Demasiado humanos

Susana Luaña Louzao
Susana Luaña EL MIRADOR

SANTIAGO CIUDAD

Mi madre ya llevaba pantalones en los años setenta. Los llevaba en el doble sentido de la palabra; los llevaba encima y los llevaba puestos; mi madre fue una de las primeras mujeres que se sacó el carné de conducir para repartir el pan y poner, más que un granito de arena, una playa entera en la economía familiar. Las faldas son un poco incómodas para eso; antes, ahora y siempre.

Como crecí al lado de una mujer con pantalones, pensé que el debate de la indumentaria estaba superado. Hasta que el nuevo gobierno de Valencia me abrió los ojos y me mostró que las figuras habituales en los semáforos eran masculinas. Hasta la fecha, yo pensaba que era un símbolo genérico que hacía referencia a todo ser humano, de cualquier edad o condición.
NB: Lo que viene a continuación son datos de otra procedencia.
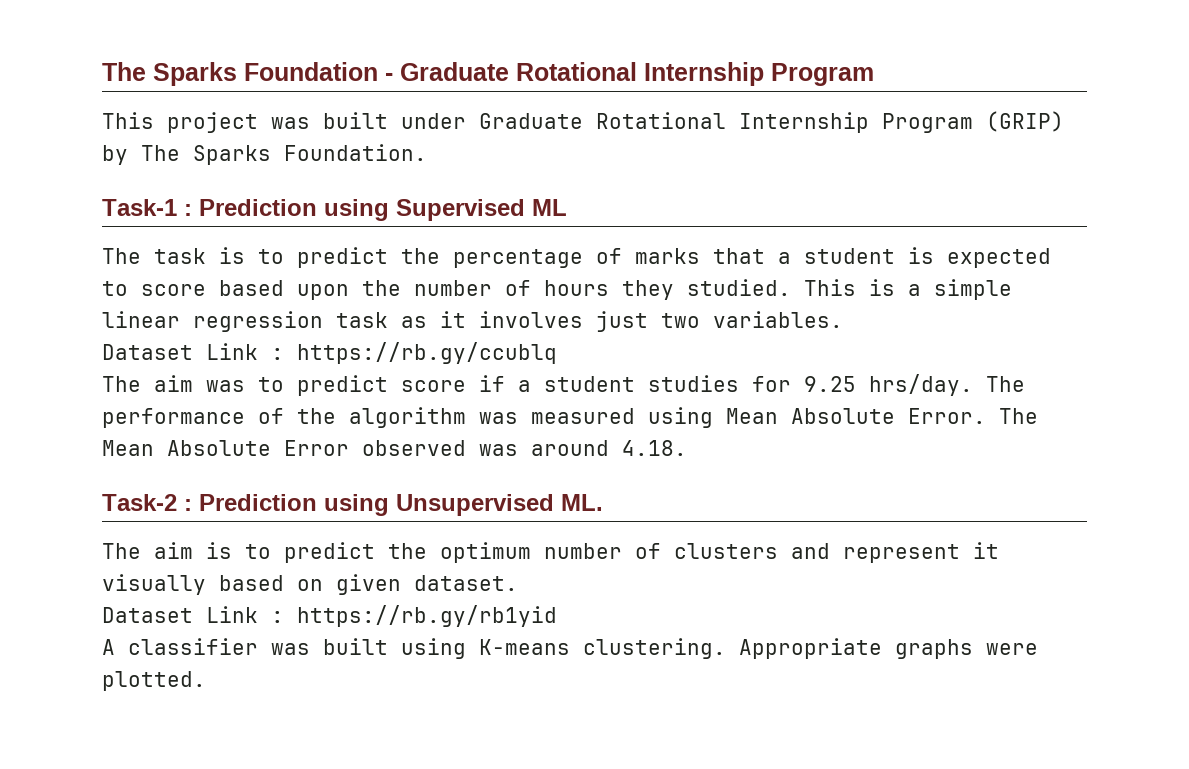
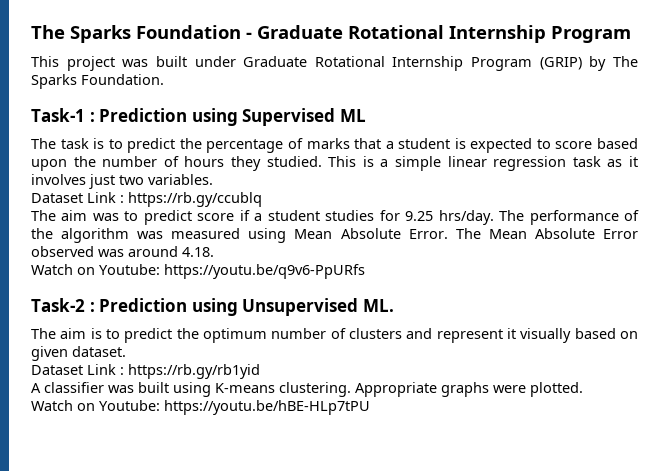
(687, 448) none -> [31,264,365,279] // Watch on Youtube: https://youtu.be/q9v6-PpURfs
(206, 681) none -> [31,400,370,415] // Watch on Youtube: https://youtu.be/hBE-HLp7tPU

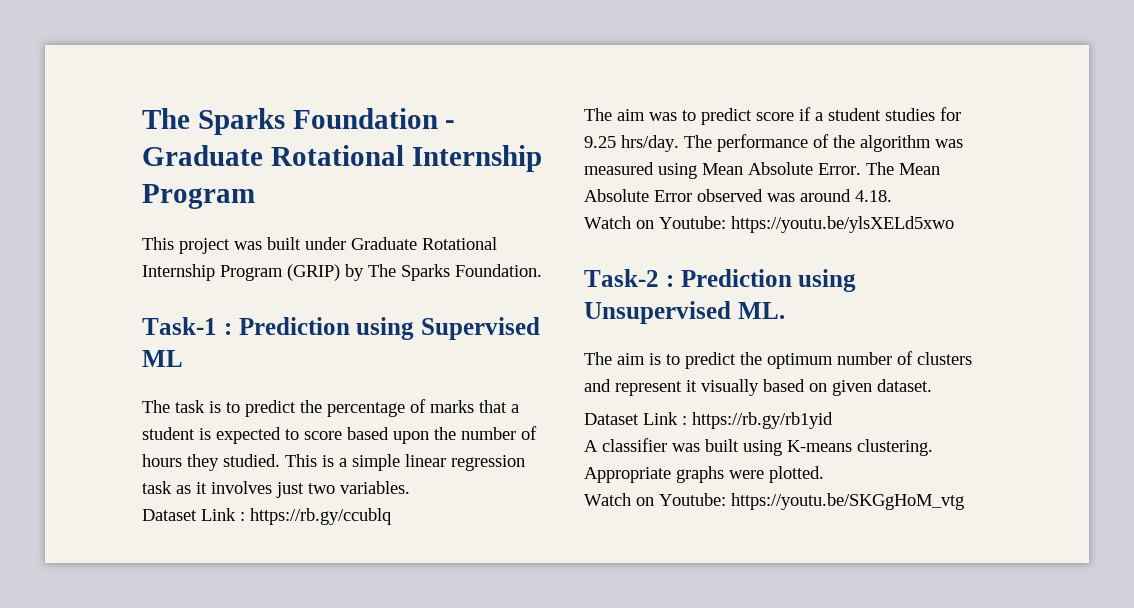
[164,264,365,279] https://youtu.be/q9v6-PpURfs -> [731,216,954,233] https://youtu.be/ylsXELd5xwo
[164,400,370,415] https://youtu.be/hBE-HLp7tPU -> [731,493,964,510] https://youtu.be/SKGgHoM_vtg

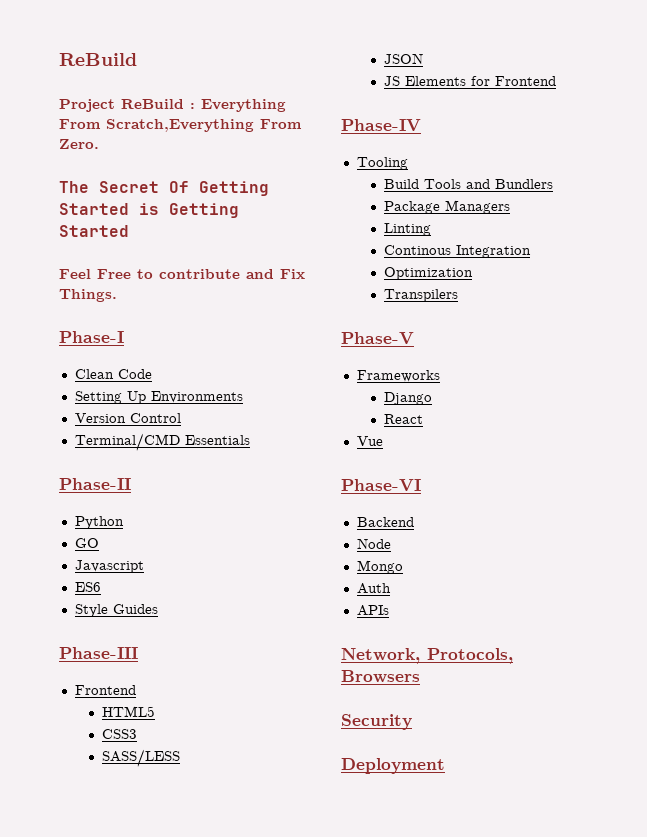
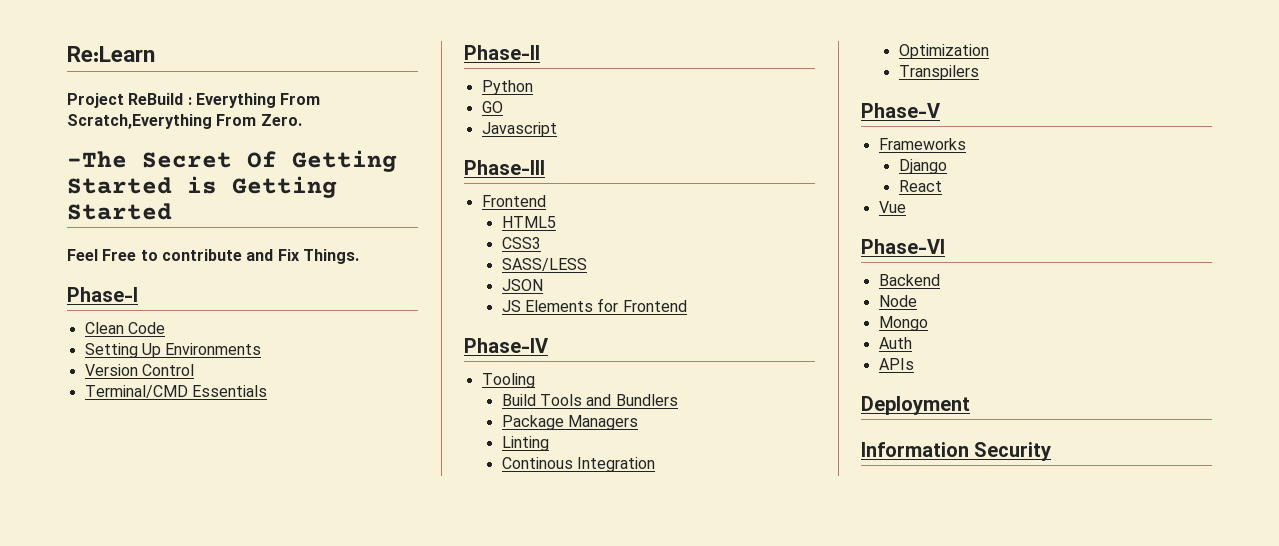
[59,53,137,66] ReBuild -> [67,46,155,62] Re:Learn
[59,181,89,193] The -> [67,151,127,168] -The
[74,582,101,592] [74,604,158,617] // ES6 // Style Guides -> (557, 129) none
[341,648,513,664] [341,670,420,683] Network, Protocols, Browsers // -> [861,396,970,415] [861,442,969,457] Deployment // Information
[341,758,445,774] // Deployment -> (1052, 451) none

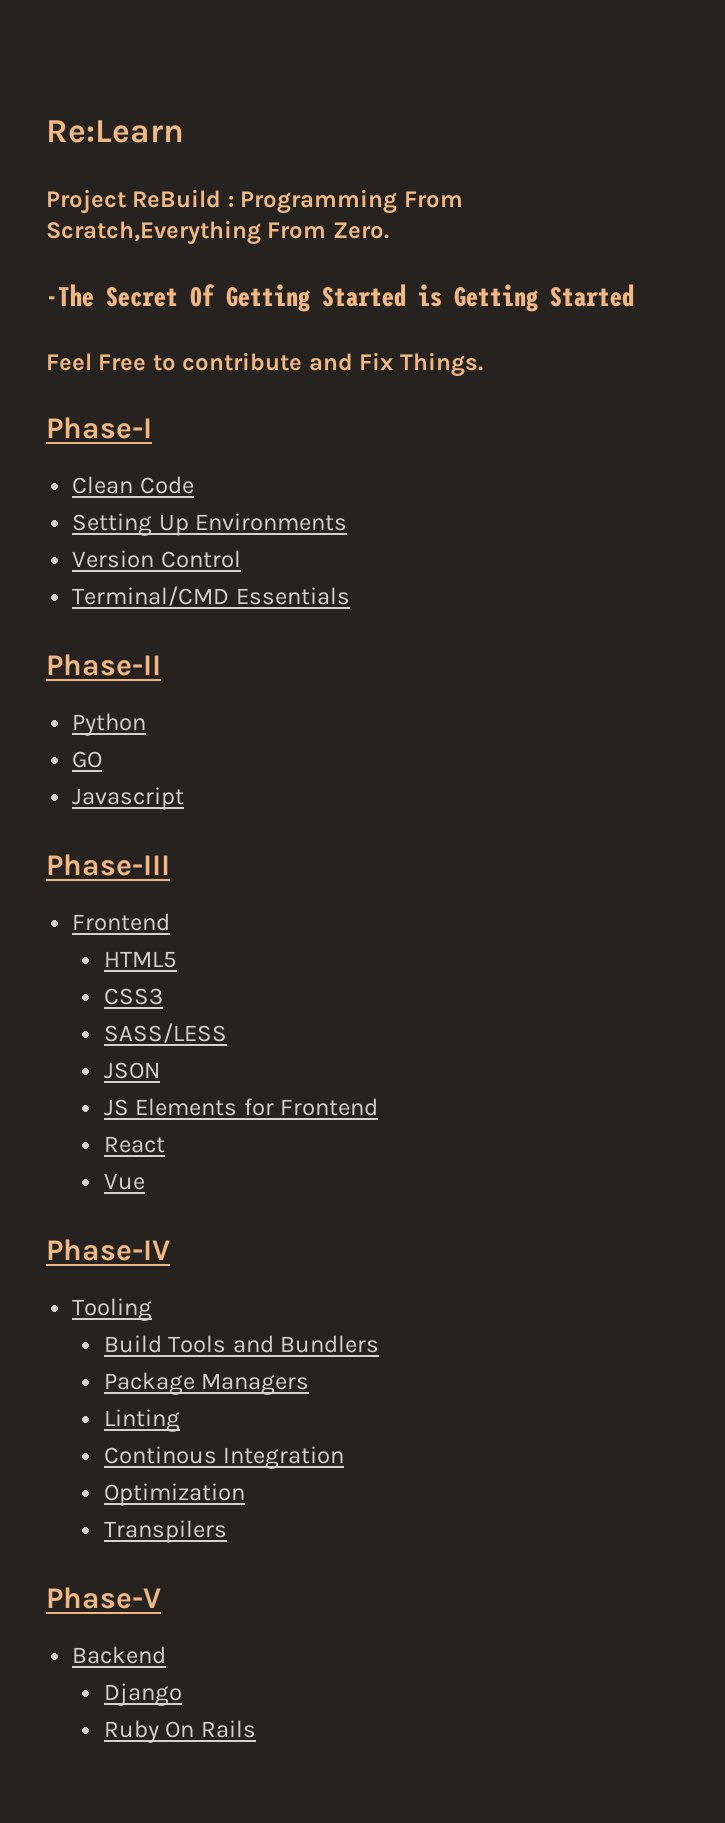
[195,93,276,108] Everything -> [240,189,398,214] Programming
(687, 306) none -> [103,1136,165,1153] [103,1173,145,1190] // React // Vue
[878,138,966,150] Frameworks -> [72,1646,167,1664] Backend
[898,180,942,192] [878,201,906,213] [861,239,945,254] [878,274,940,286] [878,295,917,307] [878,316,928,331] [878,337,912,349] [878,358,914,370] [861,396,970,415] [861,442,1052,461] React // Vue // Phase-VI // Backend // Node // Mongo // Auth // APIs // Deployment // Information Security -> [103,1720,256,1743] Ruby On Rails

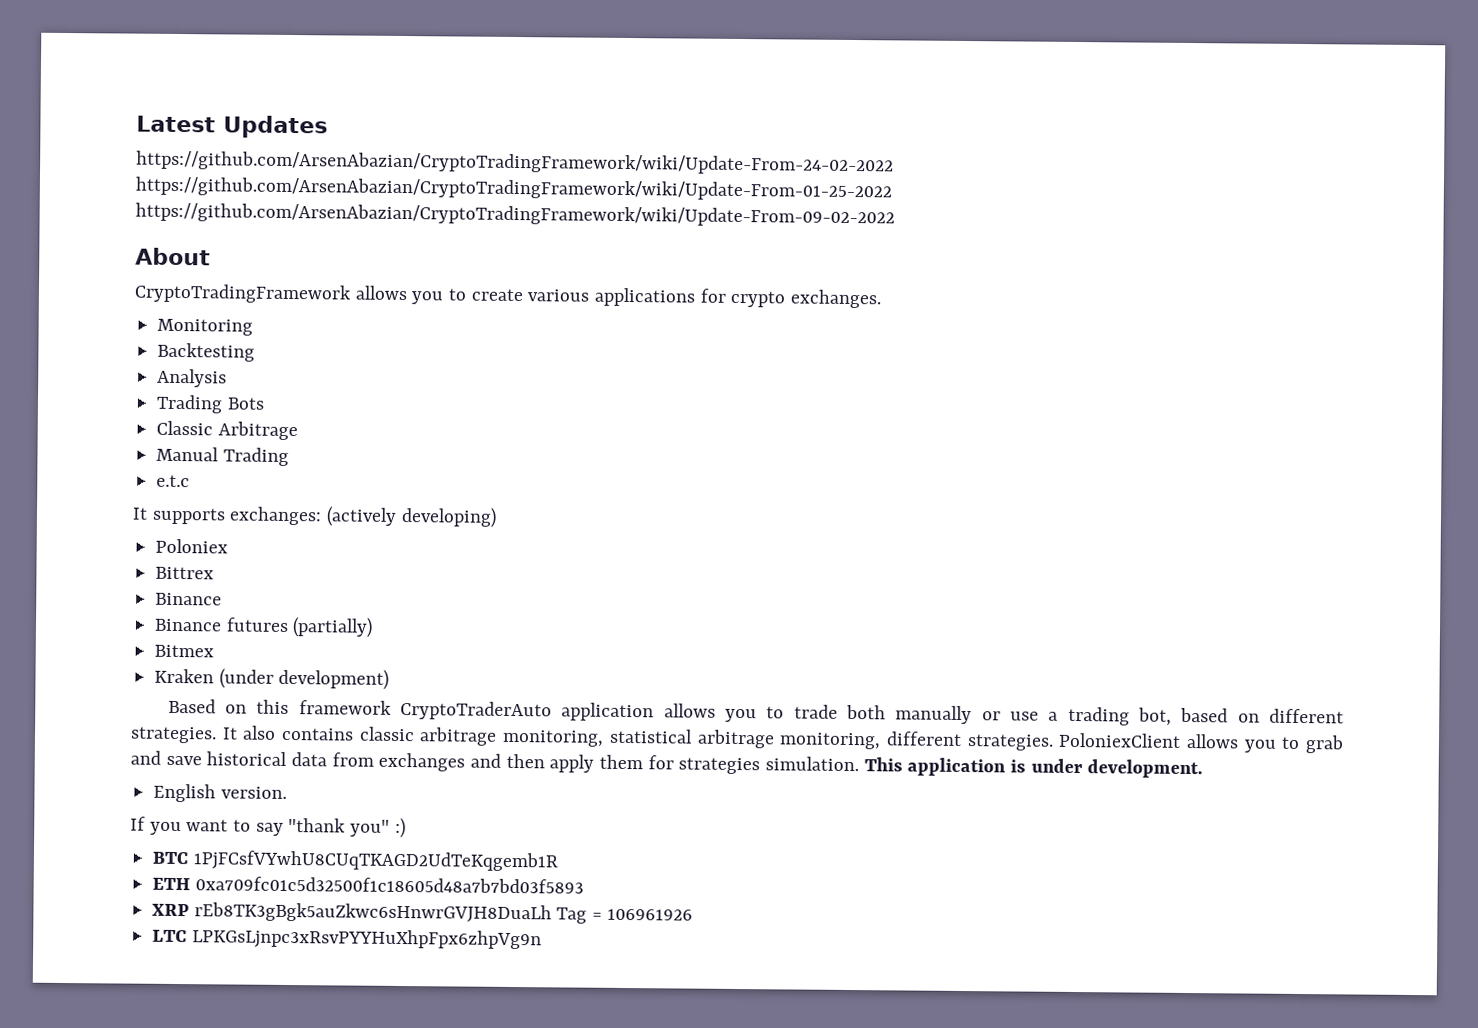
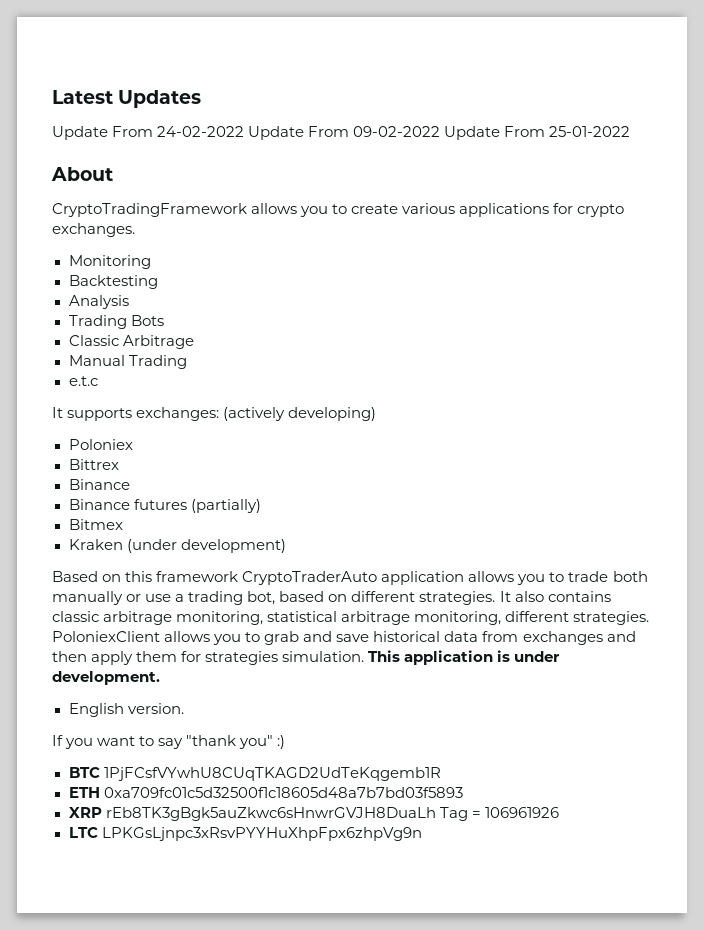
[136,150,894,176] [135,176,892,202] [135,202,895,228] https://github.com/ArsenAbazian/CryptoTradingFramework/wiki/Update-From-24-02-2022 https://github.com/ArsenAbazian/CryptoTradingFramework/wiki/Update-From-01-25-2022 https://github.com/ArsenAbazian/CryptoTradingFramework/wiki/Update-From-09-02-2022 -> [52,126,631,140] Update From 24-02-2022 Update From 09-02-2022 Update From 25-01-2022

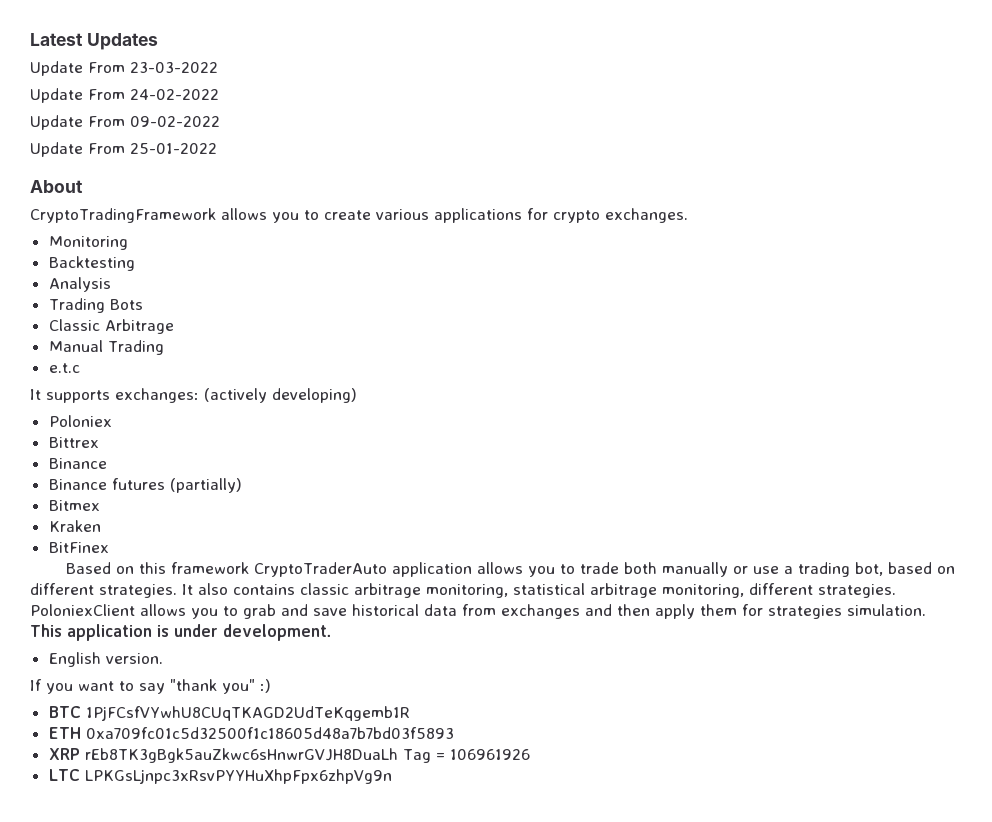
(202, 99) none -> [30,61,218,76] // Update From 23-03-2022
(245, 131) none -> (219, 94) //
(441, 131) none -> (220, 121) //
[126,539,286,553] (under development) -> [48,542,109,553] // BitFinex

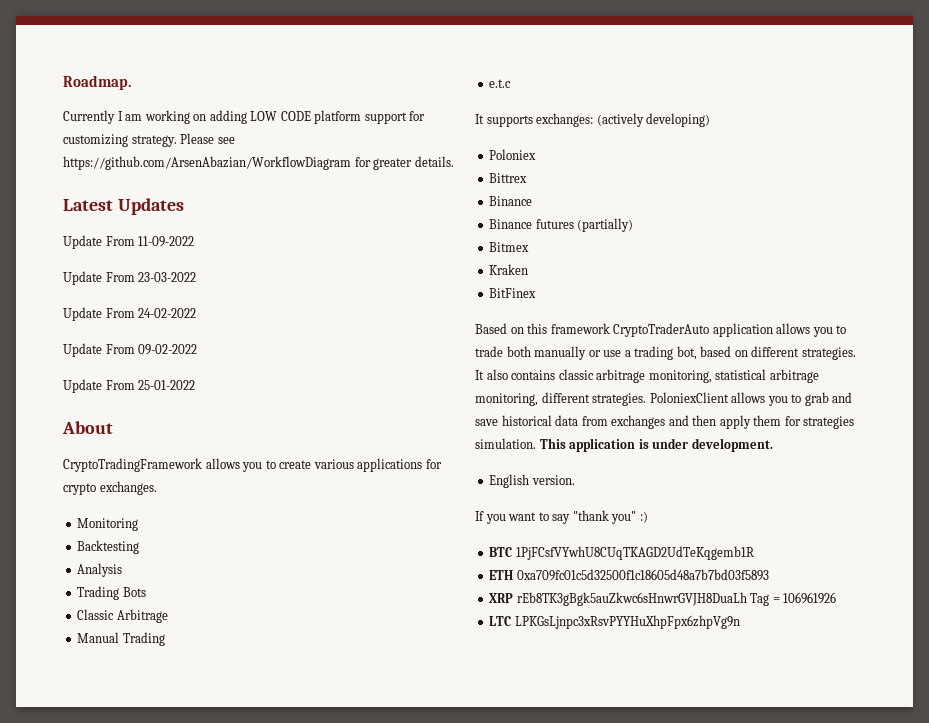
(30, 39) none -> [63,75,131,90] [63,110,426,124] [63,133,235,147] [63,156,454,170] Roadmap. // Currently I am working on adding LOW CODE platform support for customizing strategy. Please see https://github.com/ArsenAbazian/WorkflowDiagram for greater details. //
(158, 41) none -> [63,235,195,249] // Update From 11-09-2022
Resulta que no, que las féminas hasta ahora cruzábamos la calle no sé si de forma alegal, ilegal o invisible. Descubierto tamaño símbolo de discriminación, lo ideal sería incluir señales luminosas que representen a los ancianos, a los niños, a los pobres y a los homosexuales. A cualquier colectivo marginado, como la mujer.

Y mientras el político de turno se marca un tanto, el machismo sigue por ahí campando a sus anchas. Cuando se desayuna, cuando se cobra la nómina, cuando la paridad se reduce a las matemáticas...

No es un debate de arrobas ni de discriminación positiva ni de términos gramaticalmente marcados. Lo es de personas. Y cuando se es persona, se respeta al prójimo -qué antiguo suena, ¿verdad? - y se le trata como a un igual. Entonces, hasta los semáforos se hacen humanos, demasiado humanos.